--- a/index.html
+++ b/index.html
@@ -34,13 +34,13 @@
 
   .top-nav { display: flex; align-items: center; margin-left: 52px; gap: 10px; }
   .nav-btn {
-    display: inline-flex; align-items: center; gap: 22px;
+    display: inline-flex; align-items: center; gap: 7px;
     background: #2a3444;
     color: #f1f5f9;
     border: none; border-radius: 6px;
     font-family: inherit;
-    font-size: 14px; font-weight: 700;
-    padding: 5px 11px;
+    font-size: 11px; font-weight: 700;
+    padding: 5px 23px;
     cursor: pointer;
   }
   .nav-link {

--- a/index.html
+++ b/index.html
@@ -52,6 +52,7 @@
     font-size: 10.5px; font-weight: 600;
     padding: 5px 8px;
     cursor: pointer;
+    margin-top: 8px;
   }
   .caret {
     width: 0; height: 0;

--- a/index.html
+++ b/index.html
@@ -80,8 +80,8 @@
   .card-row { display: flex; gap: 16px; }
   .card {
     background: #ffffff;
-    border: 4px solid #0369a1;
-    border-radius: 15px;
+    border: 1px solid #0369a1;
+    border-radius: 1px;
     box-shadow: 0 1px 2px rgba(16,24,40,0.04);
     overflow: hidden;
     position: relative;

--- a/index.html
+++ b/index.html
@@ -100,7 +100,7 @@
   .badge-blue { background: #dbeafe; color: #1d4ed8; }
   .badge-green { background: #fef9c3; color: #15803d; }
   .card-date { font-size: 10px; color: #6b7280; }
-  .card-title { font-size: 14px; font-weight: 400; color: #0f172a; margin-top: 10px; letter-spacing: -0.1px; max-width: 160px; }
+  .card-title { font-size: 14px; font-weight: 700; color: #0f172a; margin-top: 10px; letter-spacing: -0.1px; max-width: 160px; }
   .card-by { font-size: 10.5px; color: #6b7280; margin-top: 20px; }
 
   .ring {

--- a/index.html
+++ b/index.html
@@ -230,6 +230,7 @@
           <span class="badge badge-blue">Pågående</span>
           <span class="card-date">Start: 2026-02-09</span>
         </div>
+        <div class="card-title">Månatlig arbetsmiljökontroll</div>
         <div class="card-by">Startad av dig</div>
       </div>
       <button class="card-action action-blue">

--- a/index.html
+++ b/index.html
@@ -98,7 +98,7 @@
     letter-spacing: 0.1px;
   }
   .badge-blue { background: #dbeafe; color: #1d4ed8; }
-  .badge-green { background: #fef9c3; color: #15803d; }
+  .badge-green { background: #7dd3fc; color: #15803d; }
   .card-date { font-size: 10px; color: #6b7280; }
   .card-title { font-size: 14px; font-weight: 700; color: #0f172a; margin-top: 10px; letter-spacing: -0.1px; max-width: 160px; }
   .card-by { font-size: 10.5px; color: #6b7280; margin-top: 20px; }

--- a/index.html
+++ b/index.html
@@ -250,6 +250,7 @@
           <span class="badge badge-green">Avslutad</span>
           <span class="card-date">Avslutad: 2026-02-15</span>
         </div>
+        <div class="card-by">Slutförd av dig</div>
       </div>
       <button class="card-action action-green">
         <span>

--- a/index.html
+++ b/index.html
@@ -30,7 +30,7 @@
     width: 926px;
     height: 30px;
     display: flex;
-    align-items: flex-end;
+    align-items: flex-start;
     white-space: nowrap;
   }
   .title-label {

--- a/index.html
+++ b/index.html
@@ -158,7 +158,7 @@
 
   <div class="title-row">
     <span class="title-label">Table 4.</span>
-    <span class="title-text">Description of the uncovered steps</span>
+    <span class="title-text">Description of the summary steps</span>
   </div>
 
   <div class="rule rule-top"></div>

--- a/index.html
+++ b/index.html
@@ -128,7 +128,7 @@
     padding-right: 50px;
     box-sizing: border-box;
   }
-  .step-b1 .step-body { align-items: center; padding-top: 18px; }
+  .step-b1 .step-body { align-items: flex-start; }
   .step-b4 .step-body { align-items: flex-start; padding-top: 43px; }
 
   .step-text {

□ □ □ □ □

**Assignment**
Exactly reproduce all of the entries above.

**Result**
--- a/index.html
+++ b/index.html
@@ -34,13 +34,13 @@
 
   .top-nav { display: flex; align-items: center; margin-left: 52px; gap: 10px; }
   .nav-btn {
-    display: inline-flex; align-items: center; gap: 22px;
+    display: inline-flex; align-items: center; gap: 7px;
     background: #2a3444;
     color: #f1f5f9;
     border: none; border-radius: 6px;
     font-family: inherit;
-    font-size: 14px; font-weight: 700;
-    padding: 5px 11px;
+    font-size: 11px; font-weight: 700;
+    padding: 5px 23px;
     cursor: pointer;
   }
   .nav-link {

--- a/index.html
+++ b/index.html
@@ -52,6 +52,7 @@
     font-size: 10.5px; font-weight: 600;
     padding: 5px 8px;
     cursor: pointer;
+    margin-top: 8px;
   }
   .caret {
     width: 0; height: 0;

--- a/index.html
+++ b/index.html
@@ -80,8 +80,8 @@
   .card-row { display: flex; gap: 16px; }
   .card {
     background: #ffffff;
-    border: 4px solid #0369a1;
-    border-radius: 15px;
+    border: 1px solid #0369a1;
+    border-radius: 1px;
     box-shadow: 0 1px 2px rgba(16,24,40,0.04);
     overflow: hidden;
     position: relative;

--- a/index.html
+++ b/index.html
@@ -100,7 +100,7 @@
   .badge-blue { background: #dbeafe; color: #1d4ed8; }
   .badge-green { background: #fef9c3; color: #15803d; }
   .card-date { font-size: 10px; color: #6b7280; }
-  .card-title { font-size: 14px; font-weight: 400; color: #0f172a; margin-top: 10px; letter-spacing: -0.1px; max-width: 160px; }
+  .card-title { font-size: 14px; font-weight: 700; color: #0f172a; margin-top: 10px; letter-spacing: -0.1px; max-width: 160px; }
   .card-by { font-size: 10.5px; color: #6b7280; margin-top: 20px; }
 
   .ring {

--- a/index.html
+++ b/index.html
@@ -230,6 +230,7 @@
           <span class="badge badge-blue">Pågående</span>
           <span class="card-date">Start: 2026-02-09</span>
         </div>
+        <div class="card-title">Månatlig arbetsmiljökontroll</div>
         <div class="card-by">Startad av dig</div>
       </div>
       <button class="card-action action-blue">

--- a/index.html
+++ b/index.html
@@ -98,7 +98,7 @@
     letter-spacing: 0.1px;
   }
   .badge-blue { background: #dbeafe; color: #1d4ed8; }
-  .badge-green { background: #fef9c3; color: #15803d; }
+  .badge-green { background: #7dd3fc; color: #15803d; }
   .card-date { font-size: 10px; color: #6b7280; }
   .card-title { font-size: 14px; font-weight: 700; color: #0f172a; margin-top: 10px; letter-spacing: -0.1px; max-width: 160px; }
   .card-by { font-size: 10.5px; color: #6b7280; margin-top: 20px; }

--- a/index.html
+++ b/index.html
@@ -250,6 +250,7 @@
           <span class="badge badge-green">Avslutad</span>
           <span class="card-date">Avslutad: 2026-02-15</span>
         </div>
+        <div class="card-by">Slutförd av dig</div>
       </div>
       <button class="card-action action-green">
         <span>

--- a/index.html
+++ b/index.html
@@ -30,7 +30,7 @@
     width: 926px;
     height: 30px;
     display: flex;
-    align-items: flex-end;
+    align-items: flex-start;
     white-space: nowrap;
   }
   .title-label {

--- a/index.html
+++ b/index.html
@@ -158,7 +158,7 @@
 
   <div class="title-row">
     <span class="title-label">Table 4.</span>
-    <span class="title-text">Description of the uncovered steps</span>
+    <span class="title-text">Description of the summary steps</span>
   </div>
 
   <div class="rule rule-top"></div>

--- a/index.html
+++ b/index.html
@@ -128,7 +128,7 @@
     padding-right: 50px;
     box-sizing: border-box;
   }
-  .step-b1 .step-body { align-items: center; padding-top: 18px; }
+  .step-b1 .step-body { align-items: flex-start; }
   .step-b4 .step-body { align-items: flex-start; padding-top: 43px; }
 
   .step-text {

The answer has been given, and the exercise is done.